Do You Need a Doctorate to be a Certified School Psychologist in Michigan?

No. A master’s degree from a state-approved or equivalent out-of-state program is the minimum education required.

Are School Psychologists in High Demand in Michigan?

The Bureau of Labor Statistics (BLS) estimates that jobs in this field will grow at a seven percent rate in Michigan through the end of this decade.

Where the jobs are created in Michigan depends on various factors. However, if history is any indication, the greatest need for school psychologists will be in elementary and secondary schools. Nationwide, most school psychologists work in this specialized area, and Michigan is no different.

Another area that could see demand for school psychologists is in educational support services. For example, rather than working in one elementary or secondary school, you might be employed at the district level and provide school psychology services to students district-wide.
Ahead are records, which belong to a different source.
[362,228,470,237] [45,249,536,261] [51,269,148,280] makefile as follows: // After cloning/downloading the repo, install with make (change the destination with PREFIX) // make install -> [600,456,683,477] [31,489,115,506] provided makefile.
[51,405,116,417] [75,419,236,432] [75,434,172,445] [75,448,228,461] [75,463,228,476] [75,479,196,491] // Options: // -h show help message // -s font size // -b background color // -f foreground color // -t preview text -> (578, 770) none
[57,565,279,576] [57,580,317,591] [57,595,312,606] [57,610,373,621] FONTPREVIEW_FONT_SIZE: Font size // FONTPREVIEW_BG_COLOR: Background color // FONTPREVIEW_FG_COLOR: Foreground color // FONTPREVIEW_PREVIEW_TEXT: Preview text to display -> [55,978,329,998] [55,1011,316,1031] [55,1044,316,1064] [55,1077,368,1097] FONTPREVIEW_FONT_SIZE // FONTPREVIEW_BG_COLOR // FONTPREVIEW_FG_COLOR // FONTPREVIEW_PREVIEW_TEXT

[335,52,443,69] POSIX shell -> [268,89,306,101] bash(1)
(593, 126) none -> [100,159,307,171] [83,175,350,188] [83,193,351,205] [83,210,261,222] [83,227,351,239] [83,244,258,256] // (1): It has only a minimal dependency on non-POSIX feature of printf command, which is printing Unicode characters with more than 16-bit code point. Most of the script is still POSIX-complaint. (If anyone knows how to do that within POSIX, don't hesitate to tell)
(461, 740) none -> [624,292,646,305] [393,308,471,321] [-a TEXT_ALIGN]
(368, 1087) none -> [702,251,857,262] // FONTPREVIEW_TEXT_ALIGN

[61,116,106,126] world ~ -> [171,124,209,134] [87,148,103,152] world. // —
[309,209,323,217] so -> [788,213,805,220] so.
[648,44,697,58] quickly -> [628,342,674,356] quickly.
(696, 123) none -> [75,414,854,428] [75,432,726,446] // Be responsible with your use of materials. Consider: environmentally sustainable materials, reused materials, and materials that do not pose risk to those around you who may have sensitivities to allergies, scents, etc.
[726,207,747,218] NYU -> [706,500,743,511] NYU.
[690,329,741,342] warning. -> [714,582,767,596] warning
Additionally, you might work in a support role with instructional facilitators, curriculum designers, and other non-classroom staff to develop age-appropriate programs for students. You might even work in an administrative role in some cases, though that would require additional schooling and certifications.

Nonetheless, as long as there are children in schools, there will be a need for school psychology services. The best way to ensure you are eligible for open positions is to get the appropriate education and training as outlined above.

The more experienced you are in school psychology, the more likely you are to stand out from other applicants and the more likely you will get the job.